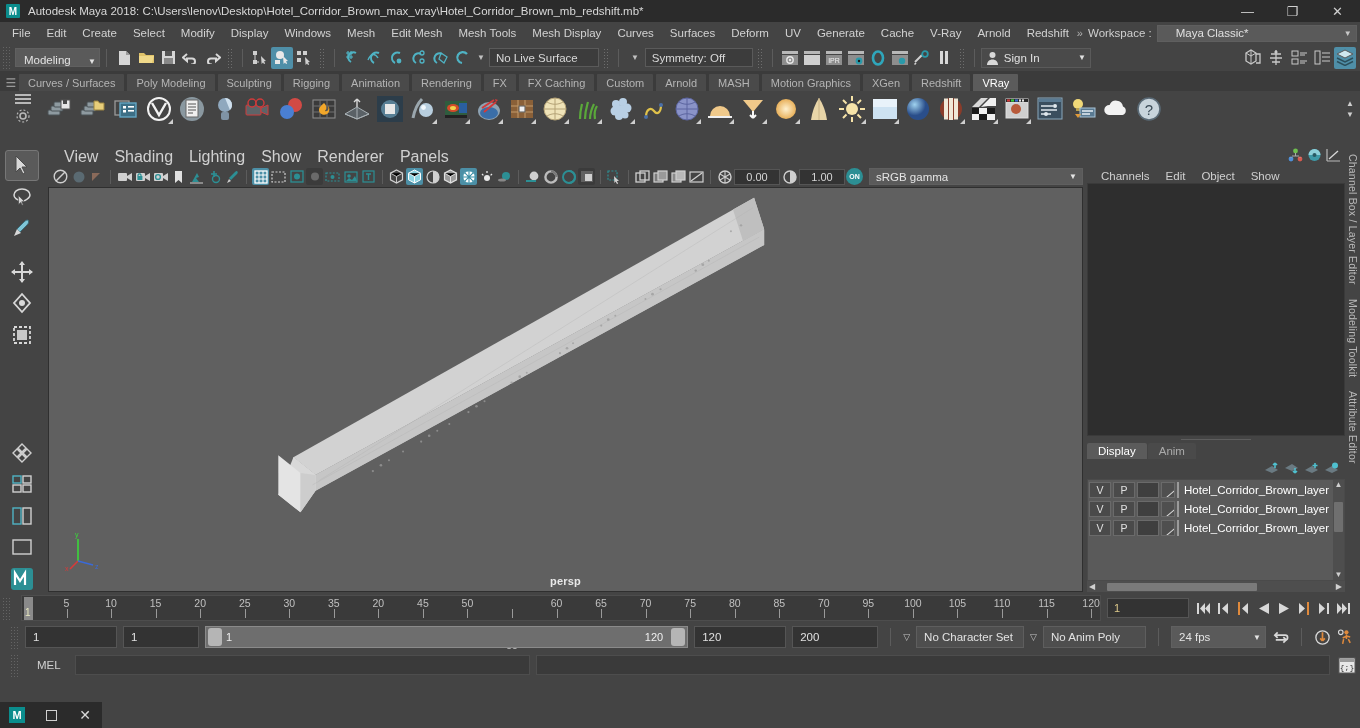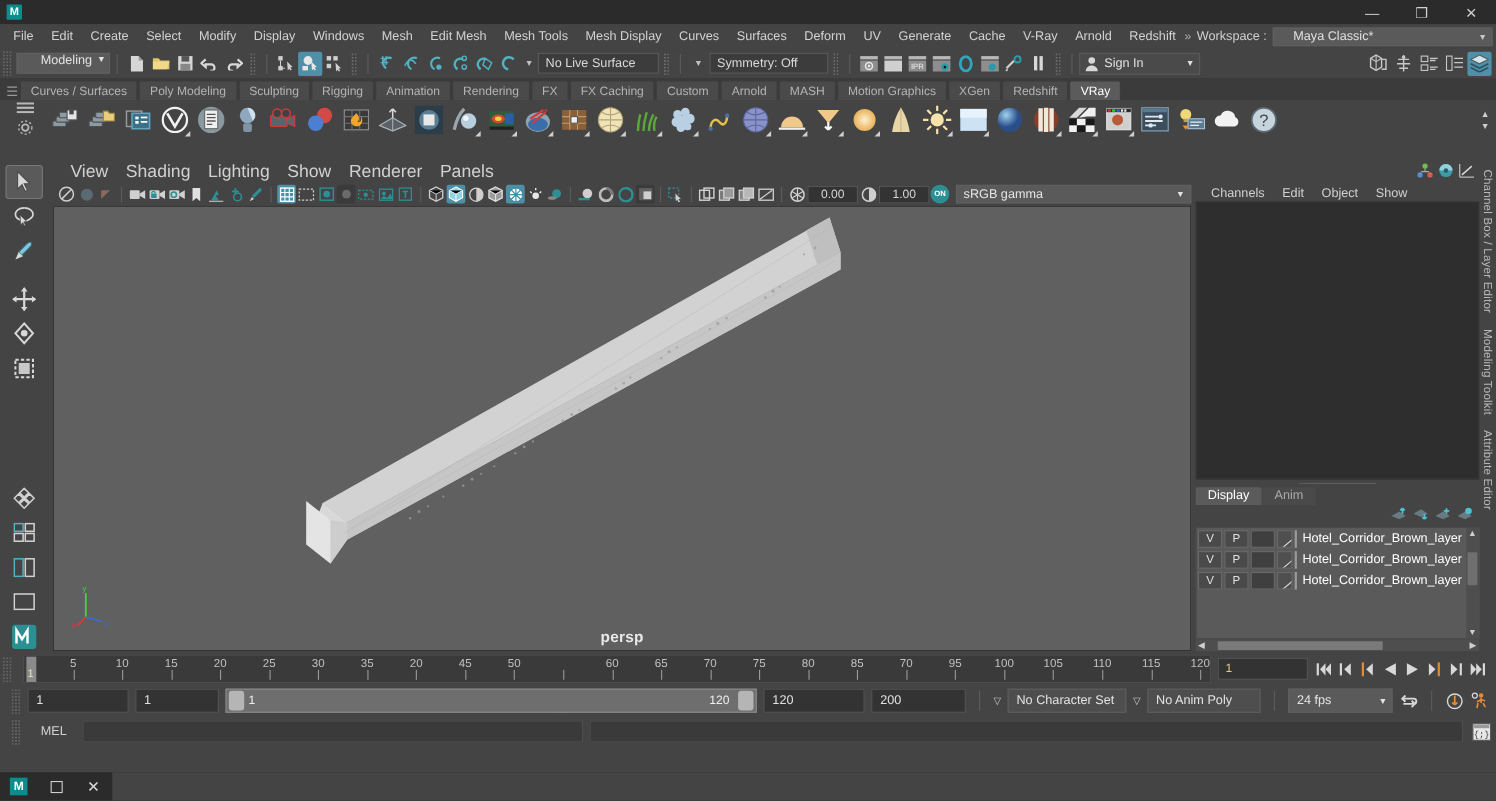--- a/index.html
+++ b/index.html
@@ -202,6 +202,7 @@
 
   <div class="titlebar">
     <div class="title-logo">M</div>
+    <div class="title-text">Autodesk Maya 2018: C:\Users\lenov\Desktop\Hotel_Corridor_Brown_max_vray\Hotel_Corridor_Brown_mb_redshift.mb*</div>
     <div class="win-btns">
       <div class="win-btn">—</div>
       <div class="win-btn">❐</div>

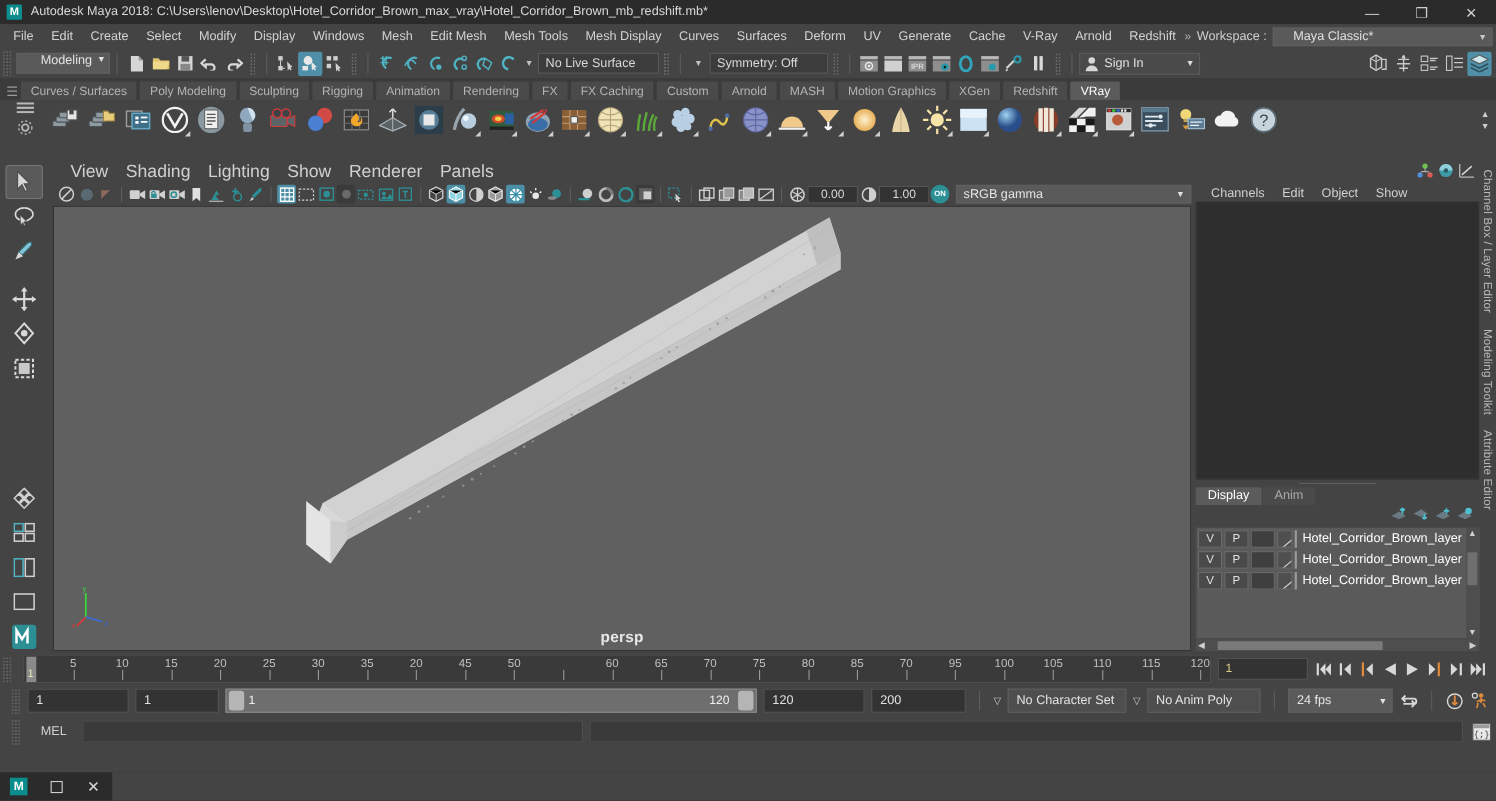--- a/index.html
+++ b/index.html
@@ -45,7 +45,7 @@
      opacity:.85;}
   .sl-combo{
     width:85px;height:19px;background:#5a5a5a;border:1px solid #606060;
-    display:flex;align-items:flex-start;padding-left:21px;font-size:11.5px;color:#e2e2e2;margin-left:4px;
+    display:flex;align-items:flex-end;padding-left:8px;font-size:11.5px;color:#e2e2e2;margin-left:4px;
   }
   .sl-combo .arr{margin-left:auto;margin-right:3px;font-size:8px;}
   .sep{width:1px;height:18px;background:#5c5c5c;margin:0 6px;}

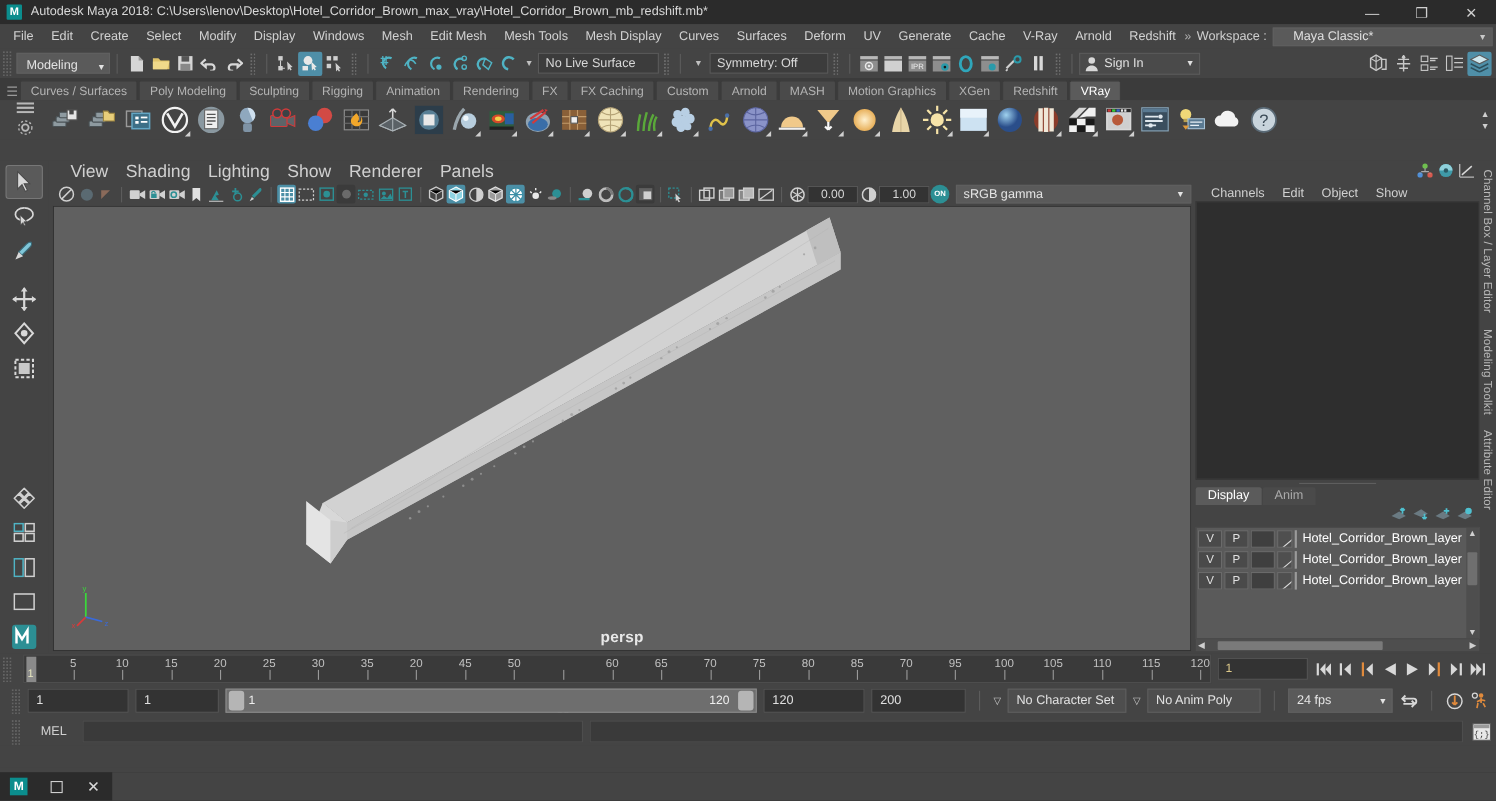--- a/index.html
+++ b/index.html
@@ -105,7 +105,7 @@
     flex:1;position:relative;background:#606060;overflow:hidden;border:1px solid #2f2f2f;
   }
   .persp-label{position:absolute;left:50%;transform:translateX(-50%);bottom:4px;
-    font-size:14px;font-weight:bold;color:#e8e8e8;letter-spacing:.2px;margin-top:16px;}
+    font-size:11px;font-weight:bold;color:#e8e8e8;letter-spacing:.2px;margin-top:16px;}
   .axis{position:absolute;left:16px;bottom:18px;width:44px;height:44px;}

• **Exercise prompt**
Across the records above, return every line that contains the word "weight".

• **Result of this exercise**
-    font-size:14px;font-weight:bold;color:#e8e8e8;letter-spacing:.2px;margin-top:16px;}
+    font-size:11px;font-weight:bold;color:#e8e8e8;letter-spacing:.2px;margin-top:16px;}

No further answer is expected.